[Paper review] Databases in the Era of Memory-Centric Computing

[Paper review] Databases in the Era of Memory-Centric Computing
Photo by Elaine Casap / Unsplash

Compared to the rapid advancement of CPU performance, the growth rate of memory capacity has been steadily slowing down. Stemming from this issue, Databases in the Era of Memory-Centric Computing proposes an architecture aimed at efficiently utilizing memory, which has become increasingly expensive relative to other system components. The paper argues that this architecture is particularly well-suited for databases.

Published in 2025, the paper highlights the relatively new technology, CXL, as a key enabler for implementing memory-centric computing.

In this review, we will first briefly explain what CXL is and then examine the architecture proposed in the paper.


1. CXL Overview

1.1 What is CXL?

https://www.youtube.com/watch?v=HPpQLGIxZWM

CXL (Compute Express Link) is a high-speed interconnect standard designed to enable low-latency, high-bandwidth, and cache-coherent data transfers between CPUs, accelerators, and memory devices.

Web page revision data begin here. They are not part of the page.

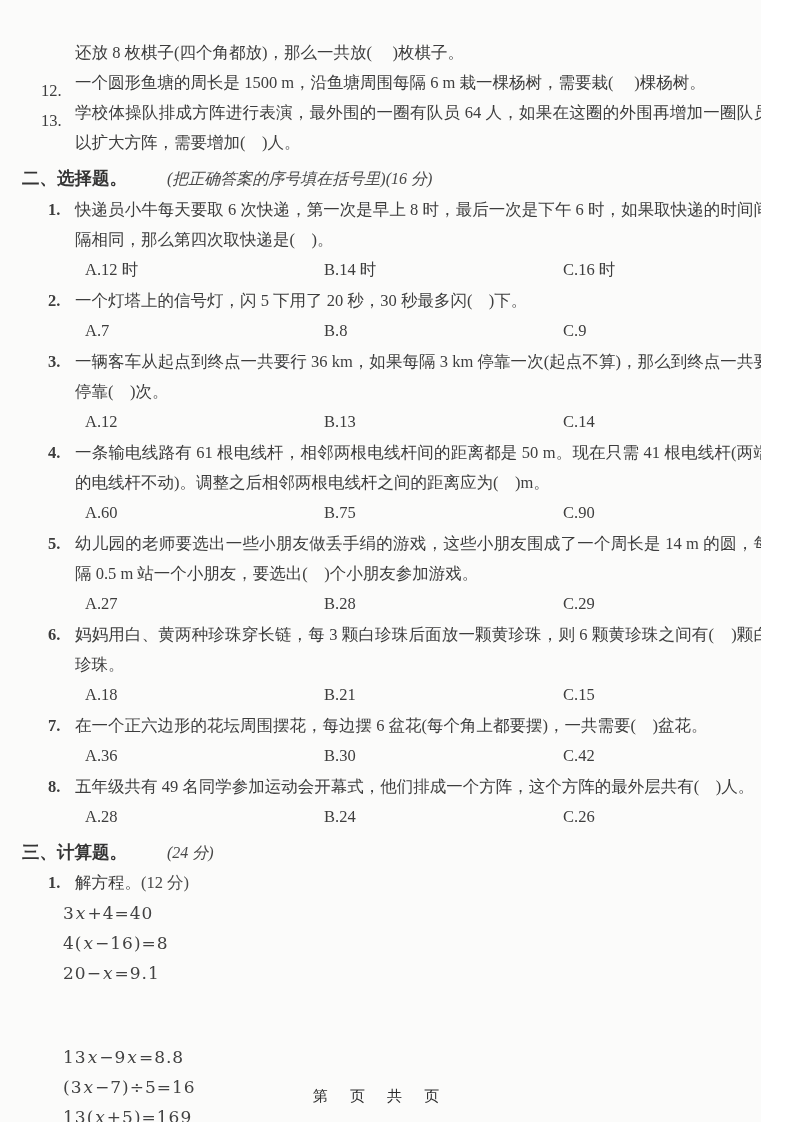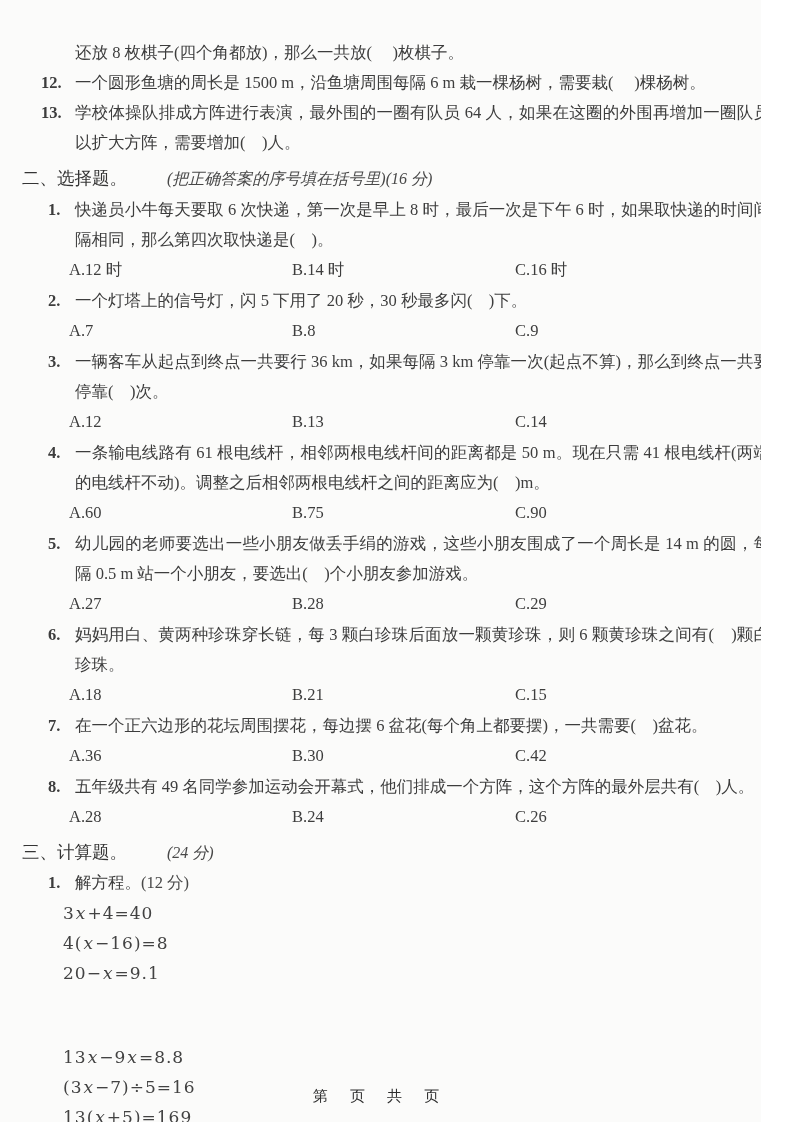--- a/index.html
+++ b/index.html
@@ -34,8 +34,8 @@
   .fi-item .qnum {
     position: absolute;
     left: 19px;
-    top: 0;
-    font-weight: bold;
+    top: 8px;
+    font-weight: normal;
   }
   
   .sec-head { margin-top: 5px; white-space: nowrap; }

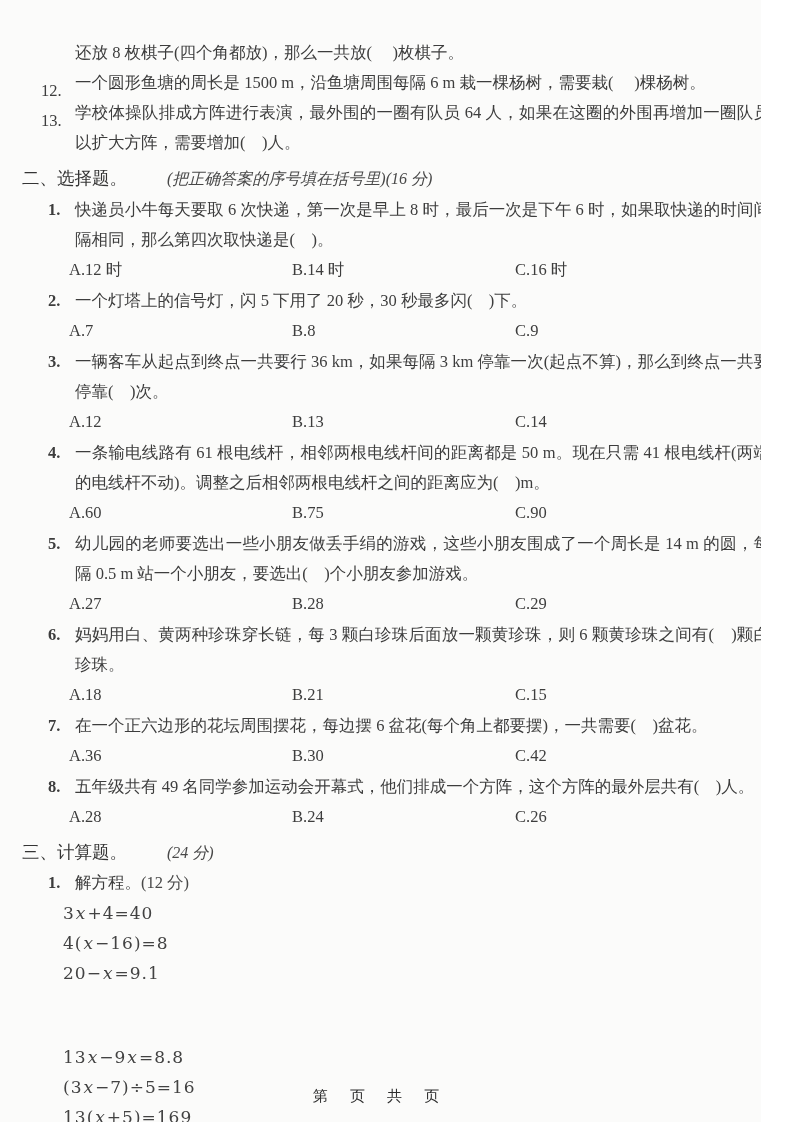--- a/index.html
+++ b/index.html
@@ -39,7 +39,7 @@
   }
   
   .sec-head { margin-top: 5px; white-space: nowrap; }
-  .sec-title { font-weight: normal; font-size: 17.5px; color: #343434; }
+  .sec-title { font-weight: bold; font-size: 17.5px; color: #343434; }
   .sec-sub   { font-style: italic; font-size: 16px; color: #484848; margin-left: 40px; }
   
   .mc-item {

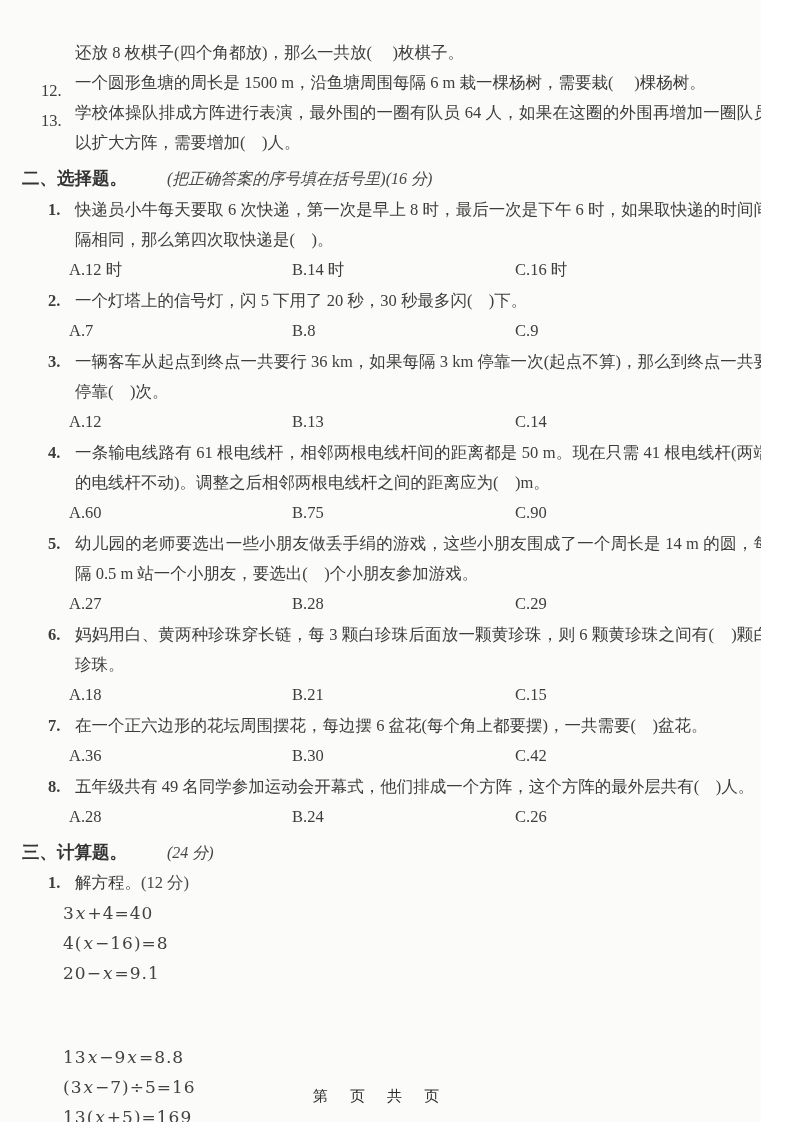--- a/index.html
+++ b/index.html
@@ -58,7 +58,7 @@
     display: flex;
     padding-left: 47px;
   }
-  .opt   { width: 223px; }
+  .opt   { width: 223px; margin-left: 16px; }
   .opt.c { width: auto; flex: 1; }
   
   .calc-sub {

CXL operates on the physical layer of PCI Express (PCIe) 5.0, maintaining compatibility and connectivity with existing PCIe infrastructure, while adding key capabilities such as memory sharing and coherence. In essence, CXL allows the host CPU to access and utilize the memory of external devices as if it were its own, and conversely, enables accelerators to directly access and cache the CPU’s memory.

1.2 CXL Architecture: Three Protocols

CXL employs a multi-protocol structure that simultaneously runs three protocols over a single physical link:

CXL.io
CXL.io operates in the same manner as PCIe, performing standard I/O operations such as device initialization, DMA transfers, register access, and interrupt handling. Even if a system does not support CXL, CXL devices can still function as standard PCIe devices. When both sides support CXL, they can switch to using the CXL protocol.

CXL.cache
This protocol allows devices such as accelerators or smart NICs to directly access and cache the host CPU’s memory. Through a hardware-level cache coherence mechanism, memory contents read or written by the device are automatically synchronized with the CPU’s cache. This enables data sharing without software-level copying, significantly reducing latency and boosting performance.

CXL.mem
This protocol allows the host CPU to directly access the memory on a CXL device—such as DRAM or non-volatile memory—via standard load/store operations. The device memory is mapped into the CPU’s physical address space and appears as a NUMA region. This allows flexible expansion of system memory capacity with much lower latency compared to traditional PCIe-based memory access.

1.3 CXL Device Types

CXL classifies devices into three types, based on whether they contain local memory and how they access memory.

Type 1

https://www.youtube.com/watch?v=HPpQLGIxZWM

Type 1 devices are accelerators or network devices without local memory, accessing the host’s memory coherently.

Typical examples include network accelerators like PGAS NICs or NIC Atomics, which directly use the host’s DDR memory as buffer pools while maintaining cache coherence.

Type 2

https://www.youtube.com/watch?v=HPpQLGIxZWM

Type 2 devices include GPUs, FPGAs, and AI ASICs that have high-speed local memory (such as HBM or GDDR). These devices support bidirectional coherent memory access between host and device memory.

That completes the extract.